BEGIN Data supplied
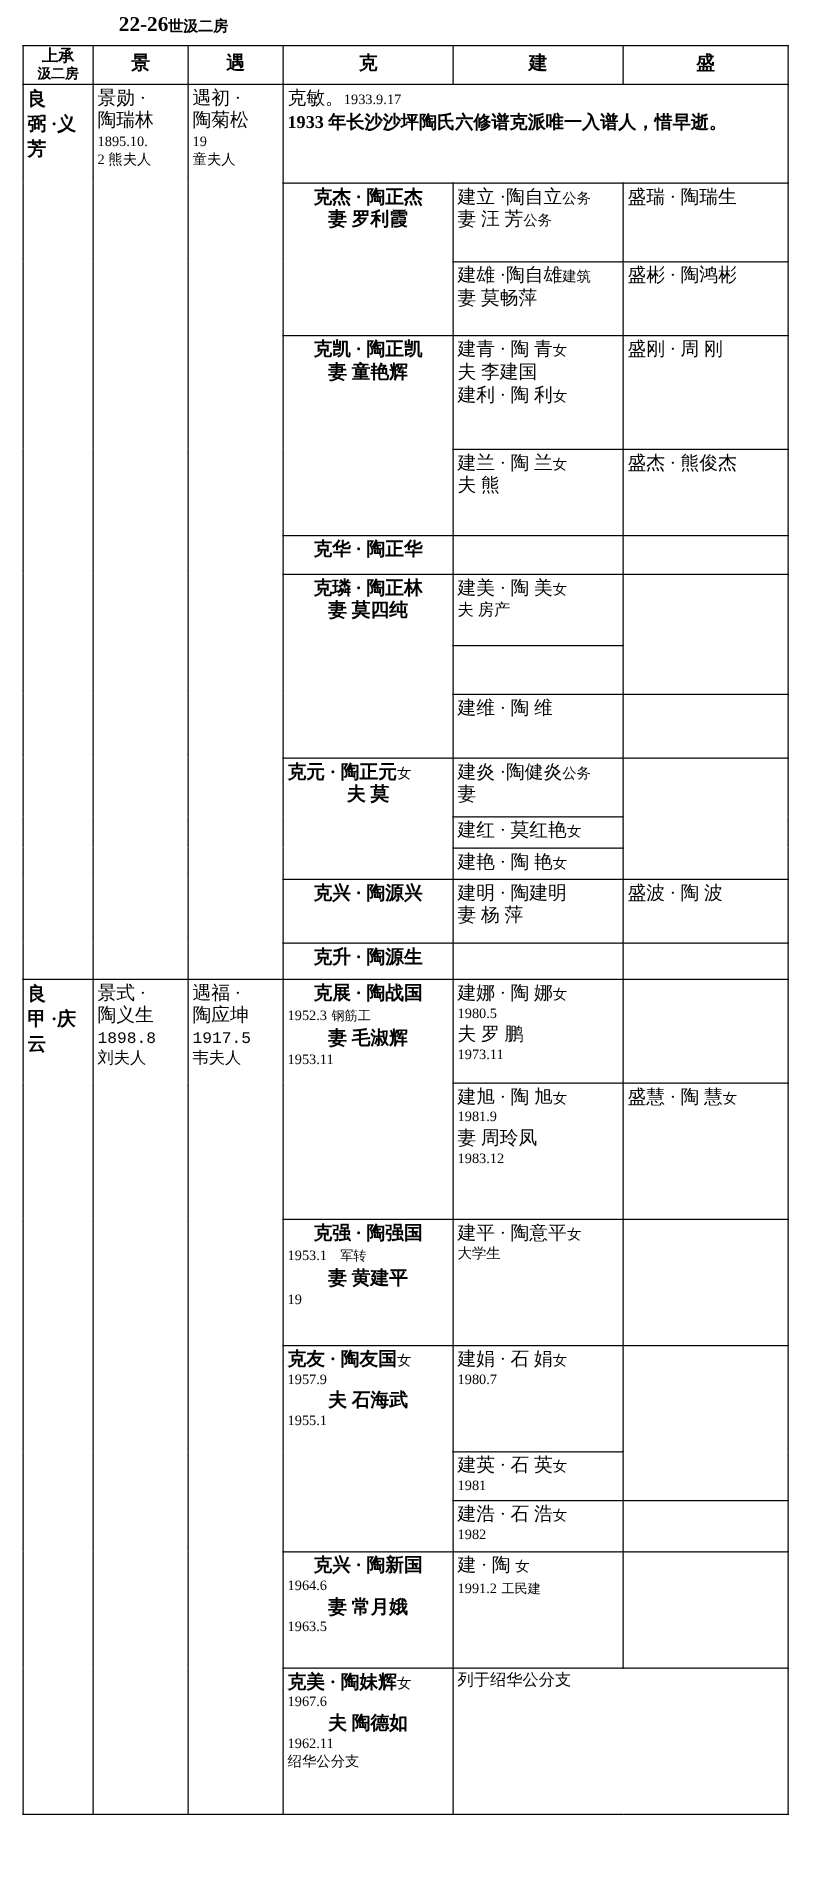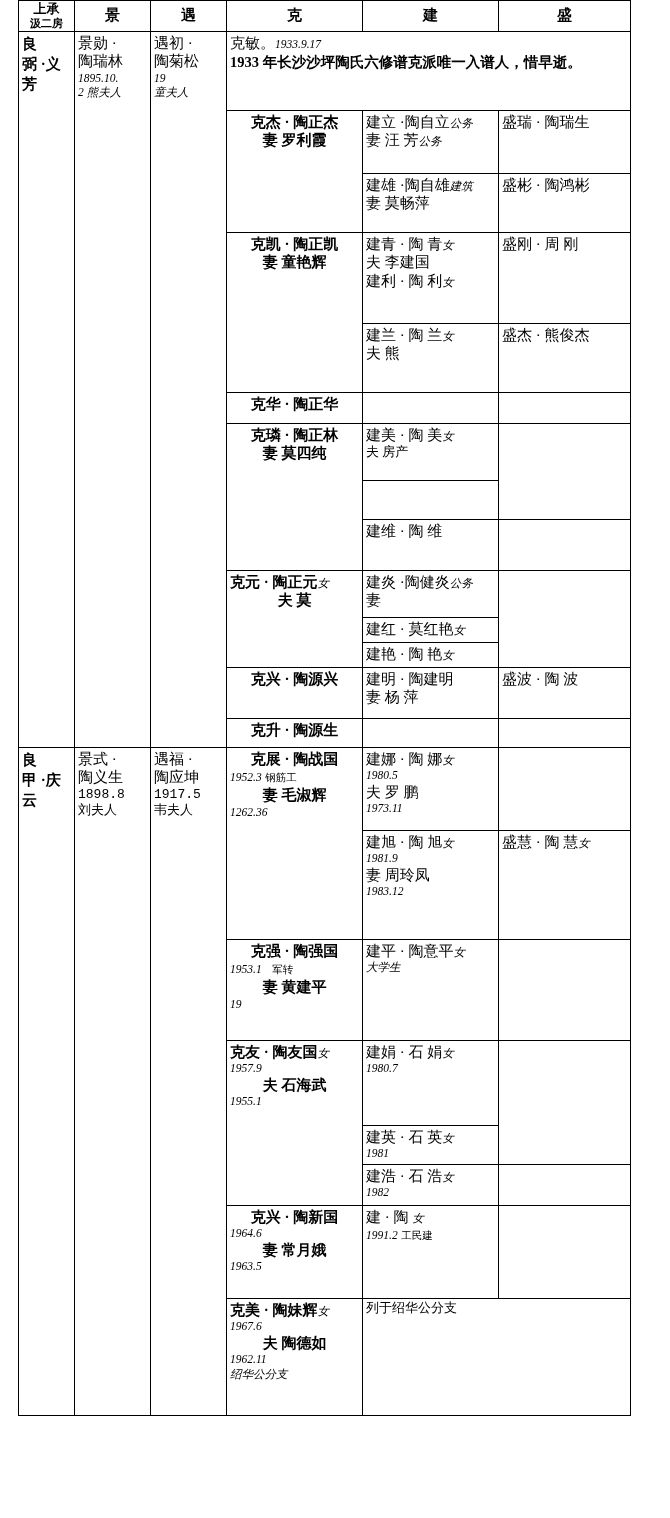--- a/index.html
+++ b/index.html
@@ -31,31 +31,34 @@
     font-weight:bold;
     font-size:15px;
     padding:1px 2px;
     height:20px;
     vertical-align:middle;
   }
   .hdr .lead{font-size:13px;text-align:center;font-weight:bold;line-height:1.15;}
   .sub{font-size:11px;font-weight:bold;}
   .name{font-weight:bold;font-size:15px;white-space:nowrap;text-align:center;}
   .nm{font-weight:normal;font-size:15px;}
-  .sm{font-size:11.5px;font-style:italic;}
+  .sm{font-size:11.5px;}
   .md{font-size:13px;font-family:Liberation Mono, monospace;}
   .vcell{font-weight:bold;font-size:15px;line-height:1.35;}
   .big{font-weight:bold;font-size:14.5px;line-height:1.5;}
   .tiny{font-size:10.5px;}
 </style>
 </head>
 <body>
 
 <div class="page">
 
+  <div class="title">
+    <span>22-26</span><span class="small">世</span><span class="small">汲二房</span>
+  </div>
 
   <table>
     <colgroup>
       <col style="width:56px">
       <col style="width:76px">
       <col style="width:76px">
       <col style="width:136px">
       <col style="width:136px">
       <col style="width:132px">
     </colgroup>
@@ -250,21 +253,21 @@
         <div class="nm" style="white-space:pre-line">遇福 ·
 陶应坤</div>
         <div class="md" style="white-space:pre-line">1917.5
 韦夫人</div>
       </td>
 
       <td rowspan="2" style="height:186px">
         <div class="name">克展 · 陶战国</div>
         <div><span class="sm">1952.3</span> <span class="tiny">钢筋工</span></div>
         <div class="name">妻    毛淑辉</div>
-        <div class="sm">1262.36</div>
+        <div class="sm">1953.11</div>
       </td>
       <td style="height:78px">
         <div><span class="nm">建娜 · 陶 娜</span><span class="sm">女</span></div>
         <div class="sm">1980.5</div>
         <div class="nm">夫   罗 鹏</div>
         <div class="sm">1973.11</div>
       </td>
       <td>
         <div class="nm"></div>
       </td>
END Data supplied
### To do
Scan the records above for the string "weight", then select every line that holds it.

### Answer for the task
     font-weight:bold;
   .hdr .lead{font-size:13px;text-align:center;font-weight:bold;line-height:1.15;}
   .sub{font-size:11px;font-weight:bold;}
   .name{font-weight:bold;font-size:15px;white-space:nowrap;text-align:center;}
   .nm{font-weight:normal;font-size:15px;}
   .vcell{font-weight:bold;font-size:15px;line-height:1.35;}
   .big{font-weight:bold;font-size:14.5px;line-height:1.5;}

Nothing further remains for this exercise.